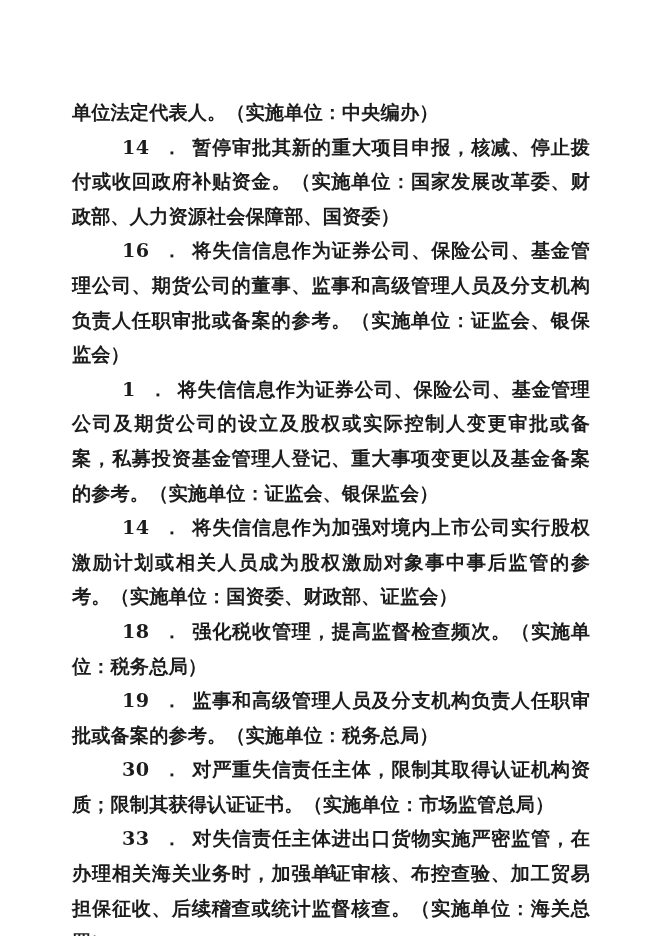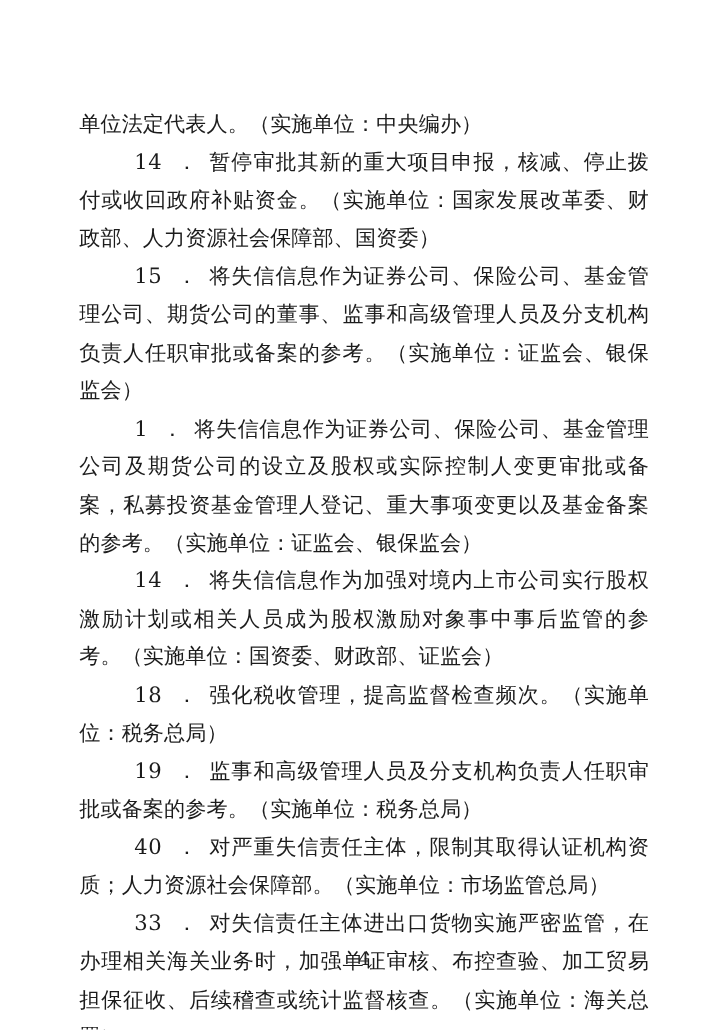--- a/index.html
+++ b/index.html
@@ -34,21 +34,21 @@
 
   .para {
     font-size: 19.2px;
     line-height: 34.6px;
     text-align: justify;
     text-justify: inter-character;
     text-align-last: left;
     letter-spacing: 0.1px;
     margin: 0;
     color: #1c1c1c;
-    font-weight: 400;
+    font-weight: 700;
   }
 
   
   .para.flush {
     text-indent: 0;
   }
 
   
   .para.indent {
     text-indent: 38px;
@@ -82,31 +82,31 @@
 <body>
 
 <div class="page">
 
   <div class="text-block">
 
     <p class="para flush"><span>单位法定代表人。（实施单位：中央编办）</span></p>
 
     <p class="para indent"><span class="num">14</span><span class="num">．</span><span class="num-sep"></span><span>暂停审批其新的重大项目申报，核减、停止拨付或收回政府补贴资金。（实施单位：国家发展改革委、财政部、人力资源社会保障部、国资委）</span></p>
 
-    <p class="para indent"><span class="num">15</span><span class="num">．</span><span class="num-sep"></span><span>将失信信息作为证券公司、保险公司、基金管理公司、期货公司的董事、监事和高级管理人员及分支机构负责人任职审批或备案的参考。（实施单位：证监会、银保监会）</span></p>
+    <p class="para indent"><span class="num">16</span><span class="num">．</span><span class="num-sep"></span><span>将失信信息作为证券公司、保险公司、基金管理公司、期货公司的董事、监事和高级管理人员及分支机构负责人任职审批或备案的参考。（实施单位：证监会、银保监会）</span></p>
 
     <p class="para indent"><span class="num">1</span><span class="num">．</span><span class="num-sep"></span><span>将失信信息作为证券公司、保险公司、基金管理公司及期货公司的设立及股权或实际控制人变更审批或备案，私募投资基金管理人登记、重大事项变更以及基金备案的参考。（实施单位：证监会、银保监会）</span></p>
 
     <p class="para indent"><span class="num">14</span><span class="num">．</span><span class="num-sep"></span><span>将失信信息作为加强对境内上市公司实行股权激励计划或相关人员成为股权激励对象事中事后监管的参考。（实施单位：国资委、财政部、证监会）</span></p>
 
     <p class="para indent"><span class="num">18</span><span class="num">．</span><span class="num-sep"></span><span>强化税收管理，提高监督检查频次。（实施单位：税务总局）</span></p>
 
     <p class="para indent"><span class="num">19</span><span class="num">．</span><span class="num-sep"></span><span>监事和高级管理人员及分支机构负责人任职审批或备案的参考。（实施单位：税务总局）</span></p>
 
-    <p class="para indent"><span class="num">40</span><span class="num">．</span><span class="num-sep"></span><span>对严重失信责任主体，限制其取得认证机构资质；人力资源社会保障部。（实施单位：市场监管总局）</span></p>
+    <p class="para indent"><span class="num">30</span><span class="num">．</span><span class="num-sep"></span><span>对严重失信责任主体，限制其取得认证机构资质；限制其获得认证证书。（实施单位：市场监管总局）</span></p>
 
     <p class="para indent"><span class="num">33</span><span class="num">．</span><span class="num-sep"></span><span>对失信责任主体进出口货物实施严密监管，在办理相关海关业务时，加强单证审核、布控查验、加工贸易担保征收、后续稽查或统计监督核查。（实施单位：海关总署）</span></p>
 
   </div>
 
   <div class="page-number">4</div>
 
 </div>
 
 </body></html>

┄┄┄┄┄┄

**Exercise instructions:**
Each line above is to be repeated exactly as written; no picture is carried over.

**Exercise solution:**
--- a/index.html
+++ b/index.html
@@ -34,21 +34,21 @@
 
   .para {
     font-size: 19.2px;
     line-height: 34.6px;
     text-align: justify;
     text-justify: inter-character;
     text-align-last: left;
     letter-spacing: 0.1px;
     margin: 0;
     color: #1c1c1c;
-    font-weight: 400;
+    font-weight: 700;
   }
 
   
   .para.flush {
     text-indent: 0;
   }
 
   
   .para.indent {
     text-indent: 38px;
@@ -82,31 +82,31 @@
 <body>
 
 <div class="page">
 
   <div class="text-block">
 
     <p class="para flush"><span>单位法定代表人。（实施单位：中央编办）</span></p>
 
     <p class="para indent"><span class="num">14</span><span class="num">．</span><span class="num-sep"></span><span>暂停审批其新的重大项目申报，核减、停止拨付或收回政府补贴资金。（实施单位：国家发展改革委、财政部、人力资源社会保障部、国资委）</span></p>
 
-    <p class="para indent"><span class="num">15</span><span class="num">．</span><span class="num-sep"></span><span>将失信信息作为证券公司、保险公司、基金管理公司、期货公司的董事、监事和高级管理人员及分支机构负责人任职审批或备案的参考。（实施单位：证监会、银保监会）</span></p>
+    <p class="para indent"><span class="num">16</span><span class="num">．</span><span class="num-sep"></span><span>将失信信息作为证券公司、保险公司、基金管理公司、期货公司的董事、监事和高级管理人员及分支机构负责人任职审批或备案的参考。（实施单位：证监会、银保监会）</span></p>
 
     <p class="para indent"><span class="num">1</span><span class="num">．</span><span class="num-sep"></span><span>将失信信息作为证券公司、保险公司、基金管理公司及期货公司的设立及股权或实际控制人变更审批或备案，私募投资基金管理人登记、重大事项变更以及基金备案的参考。（实施单位：证监会、银保监会）</span></p>
 
     <p class="para indent"><span class="num">14</span><span class="num">．</span><span class="num-sep"></span><span>将失信信息作为加强对境内上市公司实行股权激励计划或相关人员成为股权激励对象事中事后监管的参考。（实施单位：国资委、财政部、证监会）</span></p>
 
     <p class="para indent"><span class="num">18</span><span class="num">．</span><span class="num-sep"></span><span>强化税收管理，提高监督检查频次。（实施单位：税务总局）</span></p>
 
     <p class="para indent"><span class="num">19</span><span class="num">．</span><span class="num-sep"></span><span>监事和高级管理人员及分支机构负责人任职审批或备案的参考。（实施单位：税务总局）</span></p>
 
-    <p class="para indent"><span class="num">40</span><span class="num">．</span><span class="num-sep"></span><span>对严重失信责任主体，限制其取得认证机构资质；人力资源社会保障部。（实施单位：市场监管总局）</span></p>
+    <p class="para indent"><span class="num">30</span><span class="num">．</span><span class="num-sep"></span><span>对严重失信责任主体，限制其取得认证机构资质；限制其获得认证证书。（实施单位：市场监管总局）</span></p>
 
     <p class="para indent"><span class="num">33</span><span class="num">．</span><span class="num-sep"></span><span>对失信责任主体进出口货物实施严密监管，在办理相关海关业务时，加强单证审核、布控查验、加工贸易担保征收、后续稽查或统计监督核查。（实施单位：海关总署）</span></p>
 
   </div>
 
   <div class="page-number">4</div>
 
 </div>
 
 </body></html>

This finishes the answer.